Esteri

Draghi in Israele: “Italia alla ricerca della pace, Ucraina in Europa”

Il presidente del Consiglio italiano Mario Draghi in visita ufficiale in Israele. Tra le varie tappe del suo viaggio, il premier ha visitato il museo Yad Vashem dedicato alla Shoah e ha poi tenuto una conferenza stampa congiunta con il suo omologo israeliano Naftali Bennett.

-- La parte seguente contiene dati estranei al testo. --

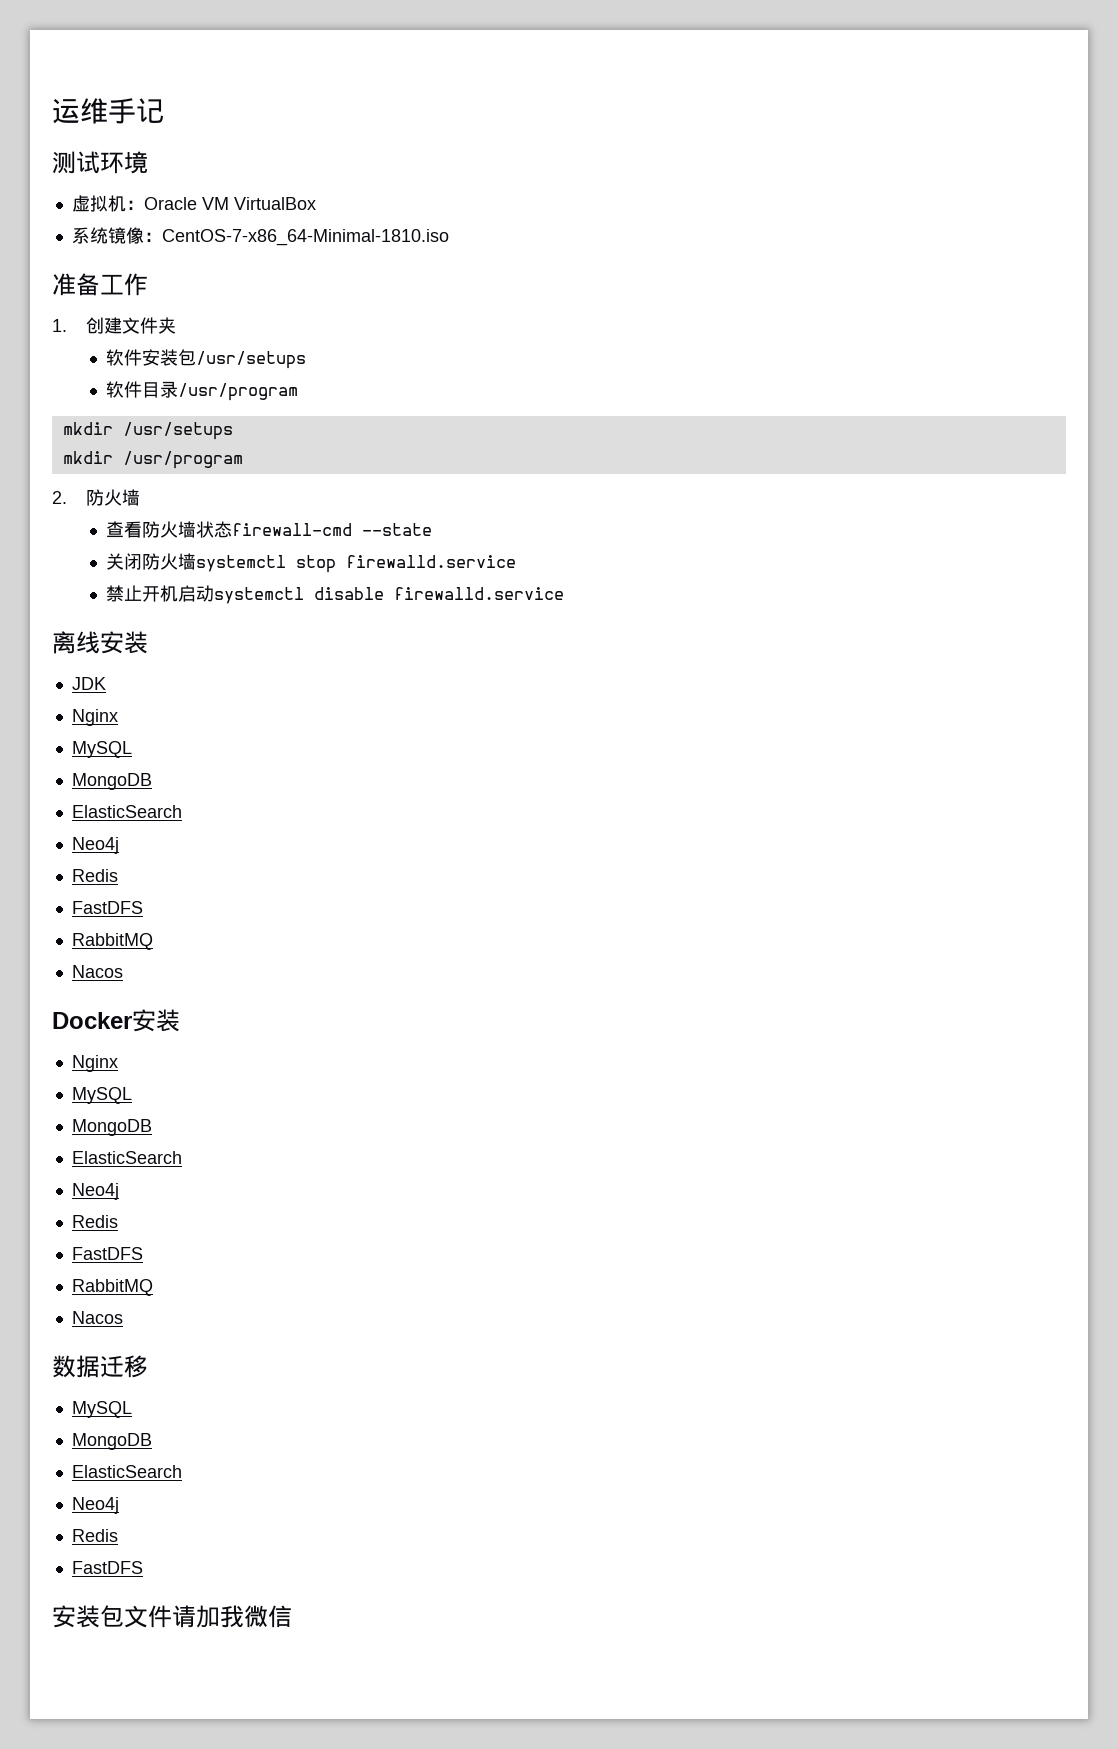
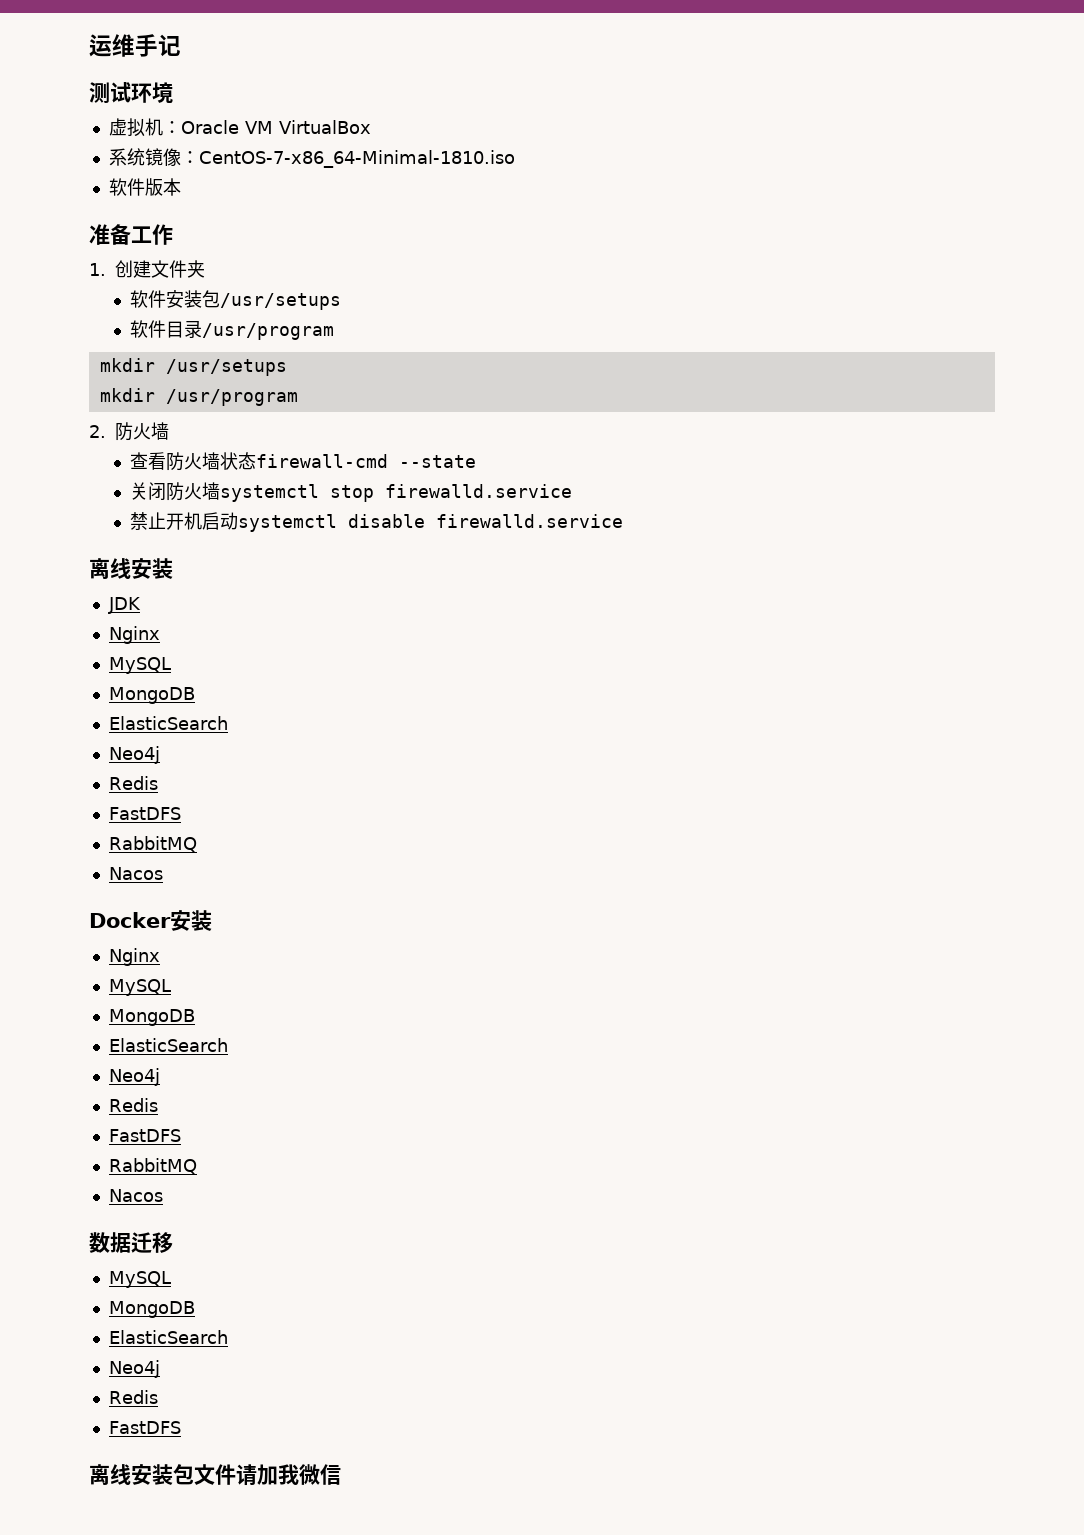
(449, 237) none -> [108,178,181,196] // 软件版本
(143, 1567) none -> [89,1464,131,1485] 离线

Draghi ribadisce che l’Italia è sempre alla ricerca della pace. Il premier italiano si augura anche che l’Ucraina possa presto fare il suo ingresso nell’Unione europea.

epa10012033 Italian Prime Minister Mario Draghi lays a wreath in the Hall of Remembrance at the Yad Vashem Holocaust memorial museum in Jerusalem, Israel, 14 June 2022. Draghi is on official visit. EPA/ABIR SULTAN

“Possa il silenzio di questo luogo esserci di aiuto per affrontare la violenza dei nostri tempi”, dichiara commosso Mario Draghi sottolineando che “lo Yad Vashem testimonia gli orrori della Shoah, il coraggio di chi si oppose ci ricorda il valore della memoria e la lotta all’indifferenza nel contrasto all’antisemitismo. L’Italia è impegnata con forza nella difesa della dignità umana, nel rigetto di ogni forma di odio, nel rifiuto di ogni discriminazione e nella ricerca della pace”.

“Israele è per l’Italia un paese amico, partner fondamentale, i rapporti stretti si sono consolidati negli ultimi anni. Vogliamo che la collaborazione in campo medico e scientifico prosegua e si estenda”, afferma poi il premier italiano durante le dichiarazioni congiunte con il primo ministro israeliano Naftali Bennett. “Vogliamo rafforzare ulteriormente la nostra collaborazione. – aggiunge Draghi – Con il primo ministro Bennett abbiamo discusso anche della guerra in Ucraina. L’Italia sostiene e continuerà a sostenere l’Ucraina e il suo desiderio di far parte dell’Europa”.

“Abbiamo discusso anche del rischio di catastrofe alimentare dovuta al blocco dei porti del Mar Nero. – spiega ancora Draghi – Dobbiamo operare con la massima urgenza dei corridoi sicuri per il trasporto del grano. Abbiamo pochissimo tempo, perché tra poche settimane il nuovo raccolto sarà pronto e potrebbe essere impossibile conservarlo”, conclude.